— Task statement —
Reproduce exactly, and only, the lines below from the one containing "- BlenderとFBXは互いにdependenceに記載されます。" through the one containing "- In this article, you".

======== Supplied records ========

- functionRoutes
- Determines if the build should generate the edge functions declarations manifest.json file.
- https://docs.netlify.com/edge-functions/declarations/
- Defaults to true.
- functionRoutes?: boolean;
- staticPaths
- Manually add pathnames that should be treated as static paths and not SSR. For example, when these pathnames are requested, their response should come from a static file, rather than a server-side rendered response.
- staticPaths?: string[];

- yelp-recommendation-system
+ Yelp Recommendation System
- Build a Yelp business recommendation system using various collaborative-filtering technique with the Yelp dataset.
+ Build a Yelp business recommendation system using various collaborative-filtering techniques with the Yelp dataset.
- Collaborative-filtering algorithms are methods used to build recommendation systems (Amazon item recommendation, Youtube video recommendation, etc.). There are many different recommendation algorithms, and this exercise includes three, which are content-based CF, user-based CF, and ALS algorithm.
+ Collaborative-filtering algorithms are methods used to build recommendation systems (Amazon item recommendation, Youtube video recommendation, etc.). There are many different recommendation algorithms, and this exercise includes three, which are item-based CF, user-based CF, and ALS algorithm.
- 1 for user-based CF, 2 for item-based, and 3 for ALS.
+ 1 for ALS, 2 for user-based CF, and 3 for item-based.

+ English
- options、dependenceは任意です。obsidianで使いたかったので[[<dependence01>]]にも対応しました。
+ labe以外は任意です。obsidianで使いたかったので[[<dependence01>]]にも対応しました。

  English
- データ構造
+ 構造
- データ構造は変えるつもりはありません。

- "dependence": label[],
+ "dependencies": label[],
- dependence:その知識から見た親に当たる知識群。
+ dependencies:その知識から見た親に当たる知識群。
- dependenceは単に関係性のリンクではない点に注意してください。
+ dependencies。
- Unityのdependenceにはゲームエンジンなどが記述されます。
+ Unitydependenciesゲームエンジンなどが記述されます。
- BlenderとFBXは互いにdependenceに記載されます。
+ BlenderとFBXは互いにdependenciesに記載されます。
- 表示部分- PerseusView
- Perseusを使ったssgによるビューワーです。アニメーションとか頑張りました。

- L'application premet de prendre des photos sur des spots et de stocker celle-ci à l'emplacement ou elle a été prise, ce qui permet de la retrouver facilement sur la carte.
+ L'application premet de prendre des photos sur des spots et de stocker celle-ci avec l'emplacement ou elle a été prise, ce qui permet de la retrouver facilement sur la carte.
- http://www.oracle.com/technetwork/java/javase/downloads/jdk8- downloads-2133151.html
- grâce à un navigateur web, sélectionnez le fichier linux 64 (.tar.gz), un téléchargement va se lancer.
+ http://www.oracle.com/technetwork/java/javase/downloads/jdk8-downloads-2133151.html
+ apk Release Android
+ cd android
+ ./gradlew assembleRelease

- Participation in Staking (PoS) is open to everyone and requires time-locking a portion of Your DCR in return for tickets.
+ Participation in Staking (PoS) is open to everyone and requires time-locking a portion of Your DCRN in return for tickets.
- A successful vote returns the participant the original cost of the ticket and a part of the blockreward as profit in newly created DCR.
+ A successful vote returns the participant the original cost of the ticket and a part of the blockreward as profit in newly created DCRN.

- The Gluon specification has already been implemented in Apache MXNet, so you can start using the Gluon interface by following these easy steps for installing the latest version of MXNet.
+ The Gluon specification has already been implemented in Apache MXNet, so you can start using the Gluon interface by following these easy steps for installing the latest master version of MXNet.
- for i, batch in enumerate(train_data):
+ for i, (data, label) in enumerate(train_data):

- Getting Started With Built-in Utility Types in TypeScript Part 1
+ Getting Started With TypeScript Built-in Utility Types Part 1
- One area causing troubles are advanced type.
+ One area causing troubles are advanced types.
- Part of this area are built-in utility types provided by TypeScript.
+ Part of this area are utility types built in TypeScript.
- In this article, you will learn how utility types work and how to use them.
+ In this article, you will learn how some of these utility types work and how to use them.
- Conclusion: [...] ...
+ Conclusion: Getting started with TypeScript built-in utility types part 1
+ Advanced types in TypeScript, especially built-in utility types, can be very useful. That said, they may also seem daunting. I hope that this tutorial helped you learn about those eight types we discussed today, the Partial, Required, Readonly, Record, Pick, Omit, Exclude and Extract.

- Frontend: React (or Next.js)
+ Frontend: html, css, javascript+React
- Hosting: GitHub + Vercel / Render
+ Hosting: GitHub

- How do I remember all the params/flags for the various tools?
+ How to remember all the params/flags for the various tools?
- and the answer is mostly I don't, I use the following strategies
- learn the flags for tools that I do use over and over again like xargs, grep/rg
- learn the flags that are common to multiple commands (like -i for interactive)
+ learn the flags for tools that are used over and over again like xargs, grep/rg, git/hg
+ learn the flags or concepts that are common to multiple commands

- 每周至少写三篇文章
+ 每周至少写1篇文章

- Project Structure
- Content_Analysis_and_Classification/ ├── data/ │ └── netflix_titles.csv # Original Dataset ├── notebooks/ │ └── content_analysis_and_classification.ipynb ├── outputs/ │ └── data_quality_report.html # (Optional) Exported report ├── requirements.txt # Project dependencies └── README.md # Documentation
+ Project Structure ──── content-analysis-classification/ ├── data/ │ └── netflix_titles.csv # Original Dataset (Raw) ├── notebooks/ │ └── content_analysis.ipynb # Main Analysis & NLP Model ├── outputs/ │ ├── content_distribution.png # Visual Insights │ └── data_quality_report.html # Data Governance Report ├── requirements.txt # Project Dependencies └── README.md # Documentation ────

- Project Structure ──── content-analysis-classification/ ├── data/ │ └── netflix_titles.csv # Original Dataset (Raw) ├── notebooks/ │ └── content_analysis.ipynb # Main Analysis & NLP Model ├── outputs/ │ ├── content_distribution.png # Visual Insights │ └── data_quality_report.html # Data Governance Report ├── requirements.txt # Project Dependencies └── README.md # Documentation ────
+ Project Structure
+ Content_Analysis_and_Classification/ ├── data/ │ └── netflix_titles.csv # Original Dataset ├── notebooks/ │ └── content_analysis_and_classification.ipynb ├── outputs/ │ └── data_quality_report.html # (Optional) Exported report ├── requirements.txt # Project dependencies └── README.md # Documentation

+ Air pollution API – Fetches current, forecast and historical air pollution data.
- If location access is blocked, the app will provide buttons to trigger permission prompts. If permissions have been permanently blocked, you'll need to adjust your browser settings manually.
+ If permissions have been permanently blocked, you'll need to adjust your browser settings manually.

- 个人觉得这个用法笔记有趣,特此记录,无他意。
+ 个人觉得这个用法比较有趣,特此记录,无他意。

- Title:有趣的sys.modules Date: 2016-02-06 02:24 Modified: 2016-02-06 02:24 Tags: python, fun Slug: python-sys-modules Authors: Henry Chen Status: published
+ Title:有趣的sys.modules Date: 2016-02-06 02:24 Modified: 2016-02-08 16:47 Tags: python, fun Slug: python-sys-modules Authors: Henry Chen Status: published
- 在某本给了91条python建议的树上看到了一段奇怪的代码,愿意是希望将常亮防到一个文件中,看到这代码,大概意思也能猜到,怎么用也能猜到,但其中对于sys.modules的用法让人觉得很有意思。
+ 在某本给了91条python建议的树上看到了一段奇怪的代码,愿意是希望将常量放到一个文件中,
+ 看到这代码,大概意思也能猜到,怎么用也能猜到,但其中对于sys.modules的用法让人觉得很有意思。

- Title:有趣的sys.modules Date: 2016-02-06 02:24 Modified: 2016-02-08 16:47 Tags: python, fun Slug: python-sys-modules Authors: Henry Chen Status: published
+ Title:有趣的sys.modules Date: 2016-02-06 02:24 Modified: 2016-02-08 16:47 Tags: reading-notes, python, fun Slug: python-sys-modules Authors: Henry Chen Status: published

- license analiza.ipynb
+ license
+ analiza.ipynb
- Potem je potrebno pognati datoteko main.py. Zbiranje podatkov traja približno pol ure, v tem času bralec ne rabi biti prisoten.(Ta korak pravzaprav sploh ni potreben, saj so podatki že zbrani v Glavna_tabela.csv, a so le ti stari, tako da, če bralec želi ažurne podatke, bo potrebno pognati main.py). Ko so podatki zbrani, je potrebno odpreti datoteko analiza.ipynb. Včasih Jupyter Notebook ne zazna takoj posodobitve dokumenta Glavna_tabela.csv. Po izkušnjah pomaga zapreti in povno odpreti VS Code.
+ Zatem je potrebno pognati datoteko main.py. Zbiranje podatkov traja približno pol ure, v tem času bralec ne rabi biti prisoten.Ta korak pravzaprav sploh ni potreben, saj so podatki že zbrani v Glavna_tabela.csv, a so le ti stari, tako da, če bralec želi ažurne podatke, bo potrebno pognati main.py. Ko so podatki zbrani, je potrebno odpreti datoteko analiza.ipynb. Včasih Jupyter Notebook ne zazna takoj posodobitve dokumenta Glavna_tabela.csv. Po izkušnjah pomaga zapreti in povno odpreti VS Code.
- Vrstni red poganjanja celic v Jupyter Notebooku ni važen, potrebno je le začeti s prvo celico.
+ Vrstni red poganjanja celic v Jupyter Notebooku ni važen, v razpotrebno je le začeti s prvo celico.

========

— Written response —
- BlenderとFBXは互いにdependenceに記載されます。
+ BlenderとFBXは互いにdependenciesに記載されます。
- 表示部分- PerseusView
- Perseusを使ったssgによるビューワーです。アニメーションとか頑張りました。

- L'application premet de prendre des photos sur des spots et de stocker celle-ci à l'emplacement ou elle a été prise, ce qui permet de la retrouver facilement sur la carte.
+ L'application premet de prendre des photos sur des spots et de stocker celle-ci avec l'emplacement ou elle a été prise, ce qui permet de la retrouver facilement sur la carte.
- http://www.oracle.com/technetwork/java/javase/downloads/jdk8- downloads-2133151.html
- grâce à un navigateur web, sélectionnez le fichier linux 64 (.tar.gz), un téléchargement va se lancer.
+ http://www.oracle.com/technetwork/java/javase/downloads/jdk8-downloads-2133151.html
+ apk Release Android
+ cd android
+ ./gradlew assembleRelease

- Participation in Staking (PoS) is open to everyone and requires time-locking a portion of Your DCR in return for tickets.
+ Participation in Staking (PoS) is open to everyone and requires time-locking a portion of Your DCRN in return for tickets.
- A successful vote returns the participant the original cost of the ticket and a part of the blockreward as profit in newly created DCR.
+ A successful vote returns the participant the original cost of the ticket and a part of the blockreward as profit in newly created DCRN.

- The Gluon specification has already been implemented in Apache MXNet, so you can start using the Gluon interface by following these easy steps for installing the latest version of MXNet.
+ The Gluon specification has already been implemented in Apache MXNet, so you can start using the Gluon interface by following these easy steps for installing the latest master version of MXNet.
- for i, batch in enumerate(train_data):
+ for i, (data, label) in enumerate(train_data):

- Getting Started With Built-in Utility Types in TypeScript Part 1
+ Getting Started With TypeScript Built-in Utility Types Part 1
- One area causing troubles are advanced type.
+ One area causing troubles are advanced types.
- Part of this area are built-in utility types provided by TypeScript.
+ Part of this area are utility types built in TypeScript.
- In this article, you will learn how utility types work and how to use them.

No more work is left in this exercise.